WHAT THE TASK REQUIRES:
Each line of the records that holds the word "changes" should be copied out.
* * * * * * * * *
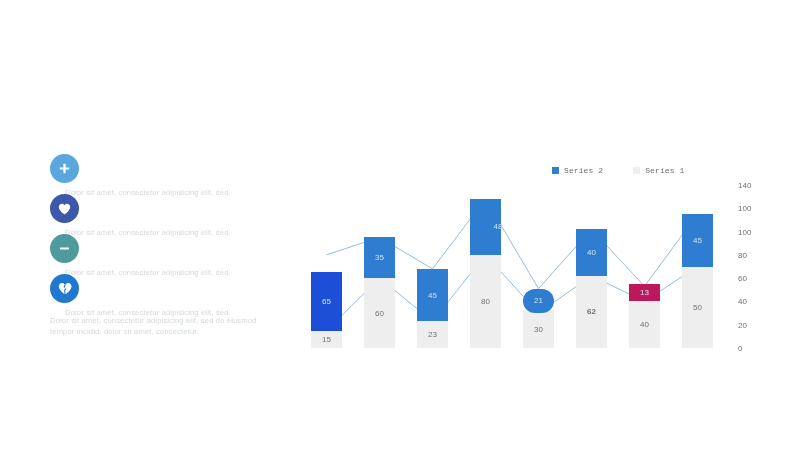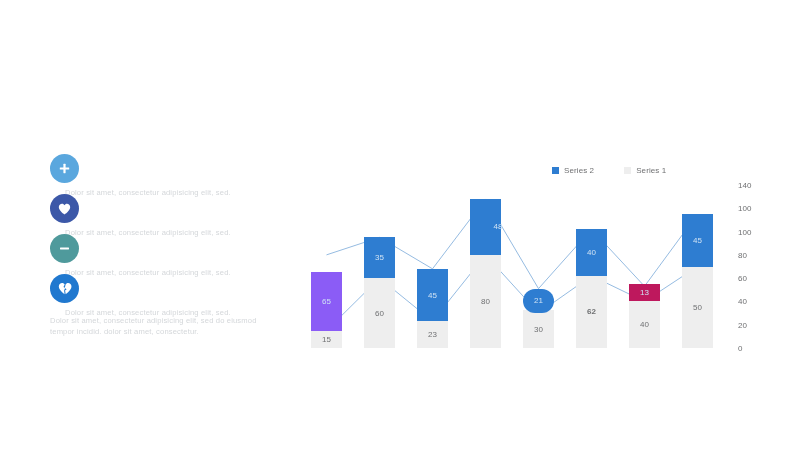--- a/index.html
+++ b/index.html
@@ -86,6 +86,7 @@
     display: flex;
     align-items: center;
     gap: 5px;
+    font-family: Liberation Mono, monospace;
   }
   .legend-swatch {
     width: 7px;

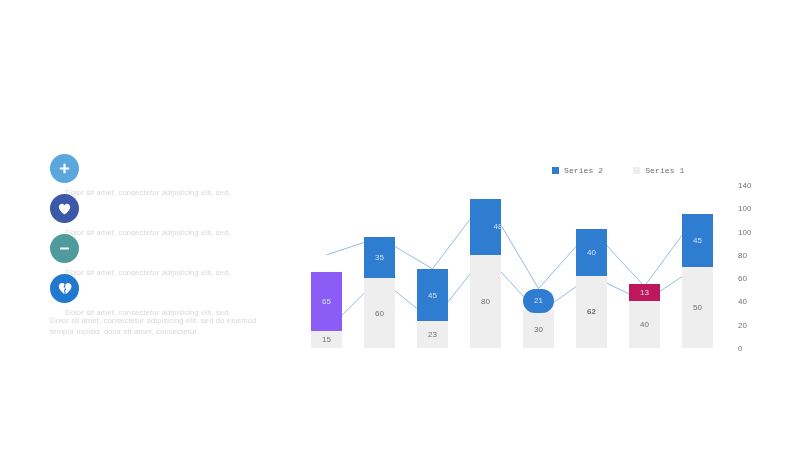--- a/index.html
+++ b/index.html
@@ -232,7 +232,7 @@
         <div class="seg seg-s1" style="height: 17.4643px; background: rgb(238, 238, 238);">
           <span class="seg-label">15</span>
         </div>
-        <div class="seg seg-s2" style="height: 59px; bottom: 17.4643px; background: #8b5cf6;">
+        <div class="seg seg-s2" style="height: 59px; bottom: 17.4643px; background: #1d4ed8;">
           <span class="seg-label">65</span>
         </div>
       </div>

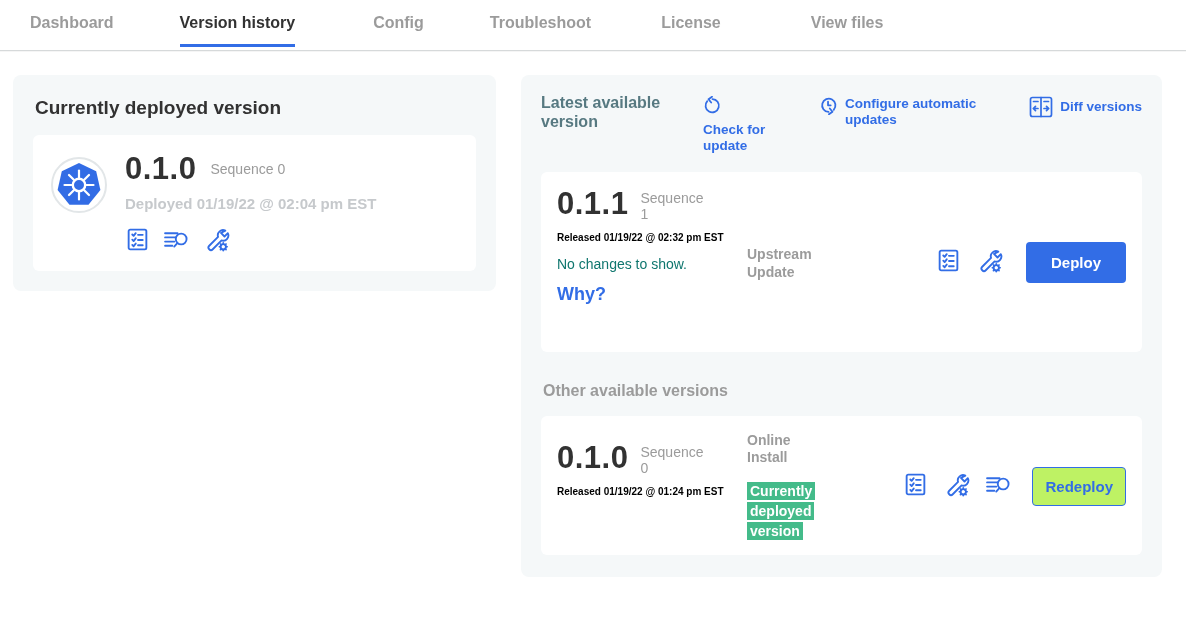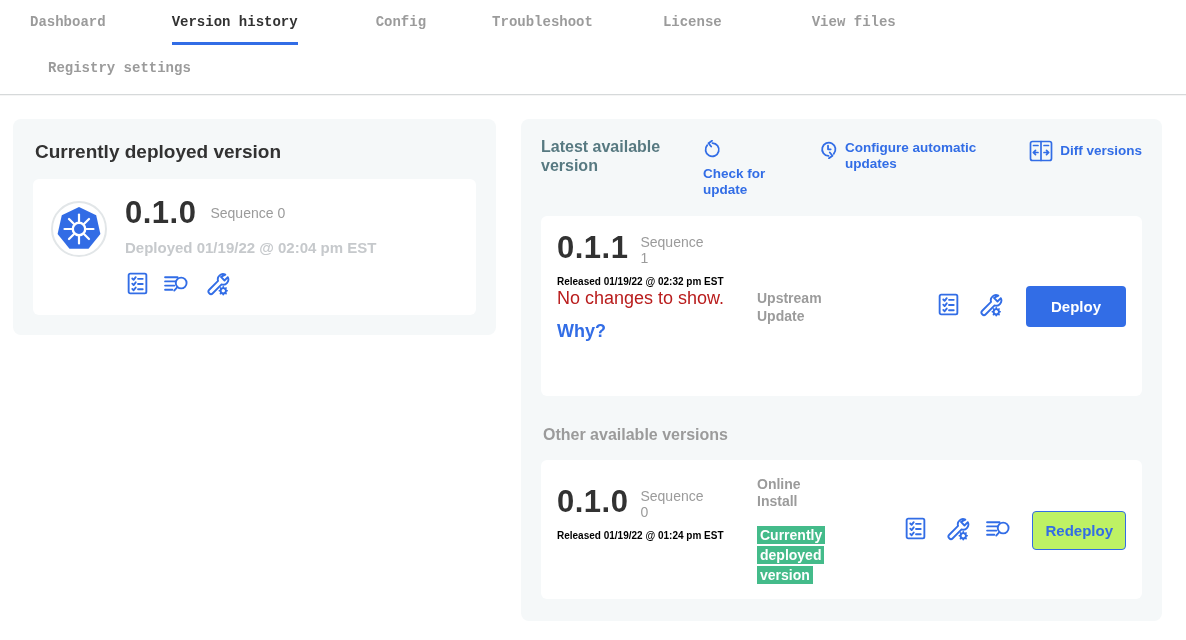--- a/index.html
+++ b/index.html
@@ -10,7 +10,7 @@
   .nav { background:#fff; border-bottom:1px solid #d6d9da; box-shadow:0 1px 0 rgba(0,0,0,0.04); }
   .nav-row1 { display:flex; align-items:flex-start; padding:14px 0 0 30px; gap:66px; height:50px; }
   .nav-row2 { display:flex; padding:10px 0 18px 48px; }
-  .tab { font-size:14px; font-weight:600; color:#9b9b9b; cursor:pointer; padding-bottom:12px; white-space:nowrap;font-family:Liberation Mono, monospace; }
+  .tab { font-size:16px; font-weight:600; color:#9b9b9b; cursor:pointer; padding-bottom:12px; white-space:nowrap; }
   .tab.active { color:#323232; border-bottom:3px solid #326de6; }
   .nav-row1 .tab:nth-child(3){ margin-left:12px; }
   .nav-row1 .tab:nth-child(5){ margin-left:4px; }

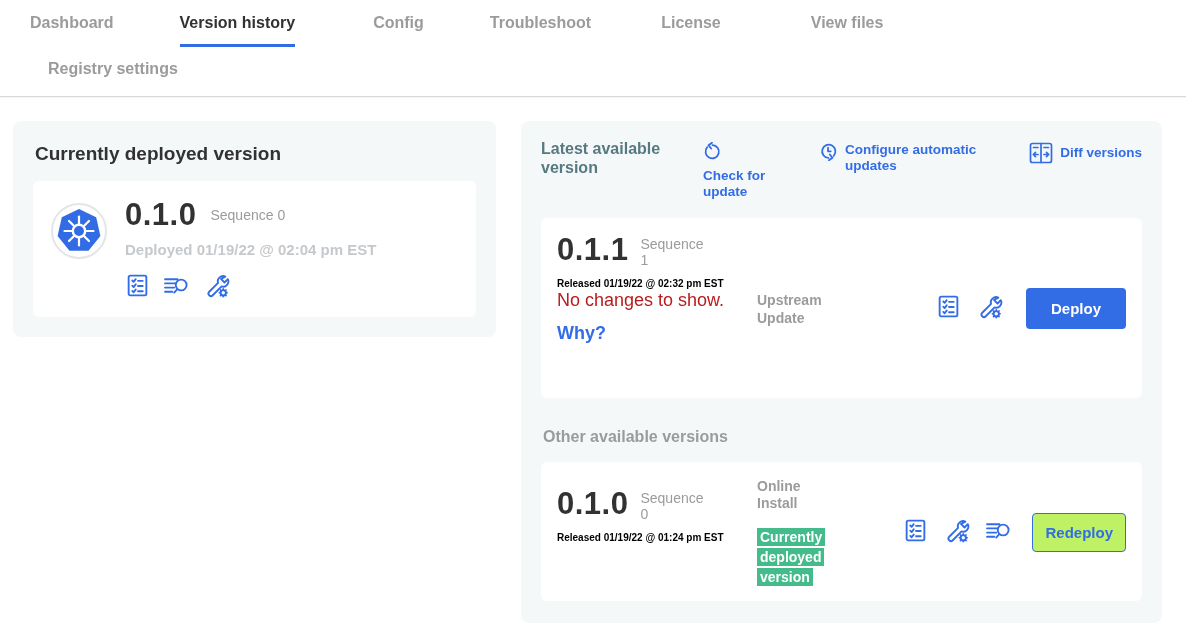--- a/index.html
+++ b/index.html
@@ -77,9 +77,6 @@
     <div class="tab">Troubleshoot</div>
     <div class="tab">License</div>
     <div class="tab">View files</div>
-  </div>
-  <div class="nav-row2">
-    <div class="tab" style="padding-bottom:0;">Registry settings</div>
   </div>
 </div>
 

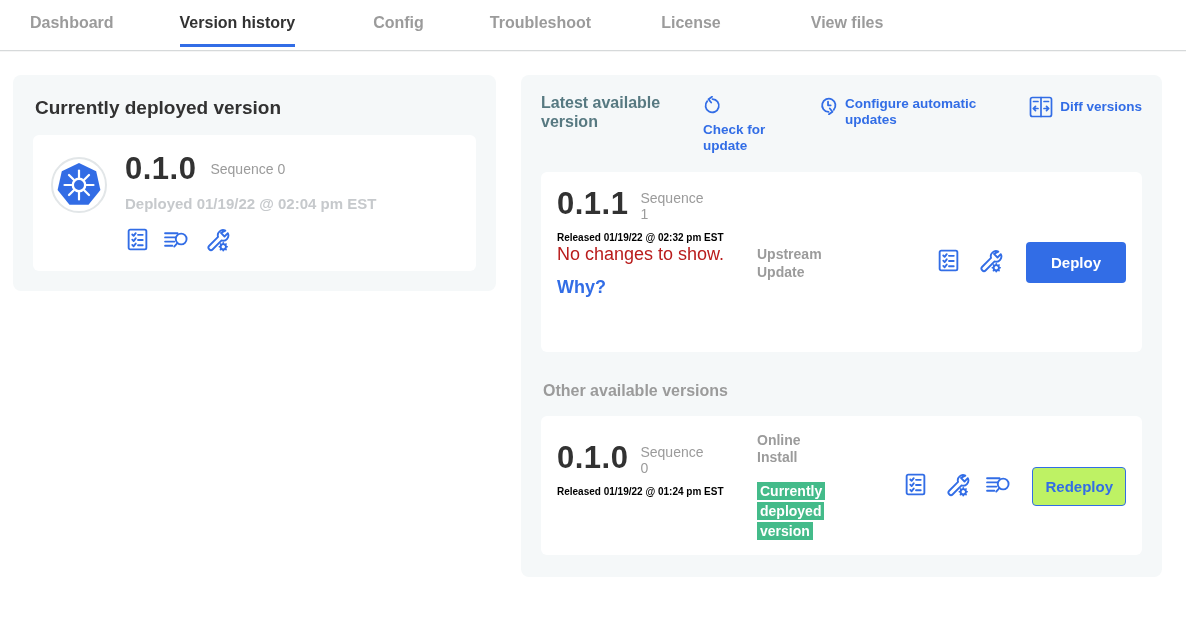--- a/index.html
+++ b/index.html
@@ -46,7 +46,7 @@
   .link-diff  { margin-left:auto; align-items:center; }
 
   
-  .vcard { display:flex; align-items:stretch; padding:16px 16px 14px 16px;gap:10px; }
+  .vcard { display:flex; align-items:stretch; padding:16px 16px 14px 16px; }
   .vc-left { width:190px; flex:none; }
   .vc-mid  { width:100px; flex:none; align-self:center; }
   .vc-right{ margin-left:auto; align-self:center; display:flex; align-items:center; gap:15px; }

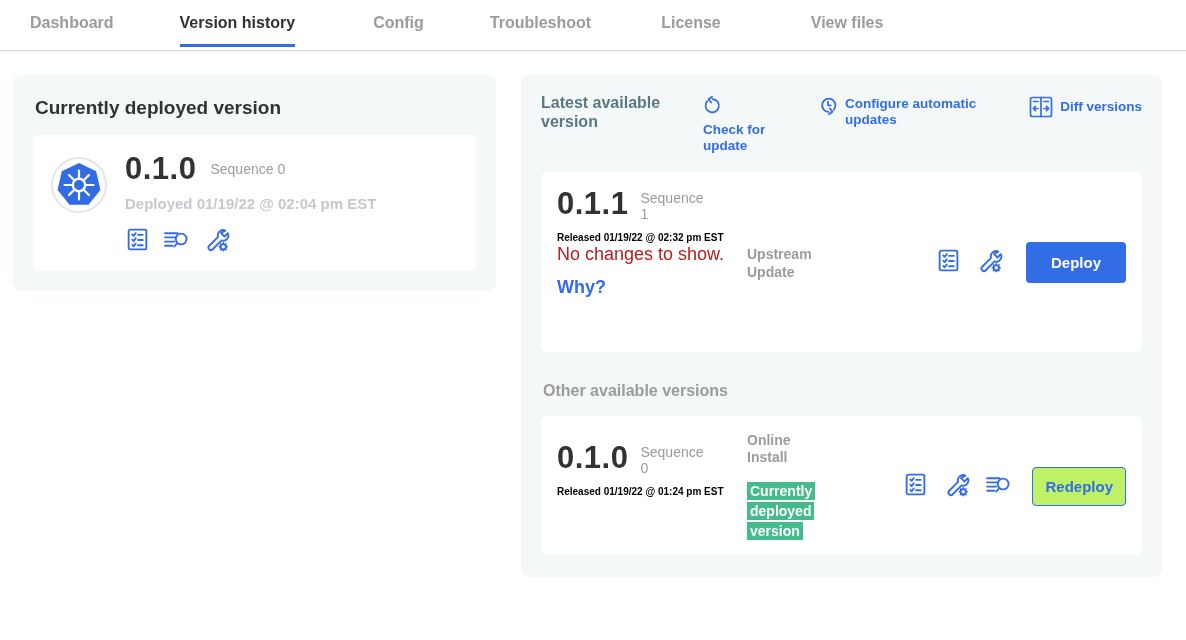--- a/index.html
+++ b/index.html
@@ -54,7 +54,7 @@
   .ver-row2 .ver-big { line-height:1.0; }
   .seq-wrap { width:66px; margin-top:2px; line-height:1.15; }
   .rel-date { font-size:10px; font-weight:700; color:#000000; line-height:1.3; margin-top:9px; width:170px; }
-  .no-changes { font-size:18px; color:#b91c1c; }
+  .no-changes { font-size:14px; color:#0f766e; margin-top:12px; }
   .why-link { font-size:18px; font-weight:700; color:#326de6; margin-top:12px; cursor:pointer; display:inline-block; }
   .src-label { font-size:14px; font-weight:700; color:#9b9b9b; line-height:1.25; }
   .badge-wrap { width:80px; margin-top:14px; line-height:20px; }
* * * * * * * * *
TASK RESPONSE:
-  .no-changes { font-size:18px; color:#b91c1c; }
+  .no-changes { font-size:14px; color:#0f766e; margin-top:12px; }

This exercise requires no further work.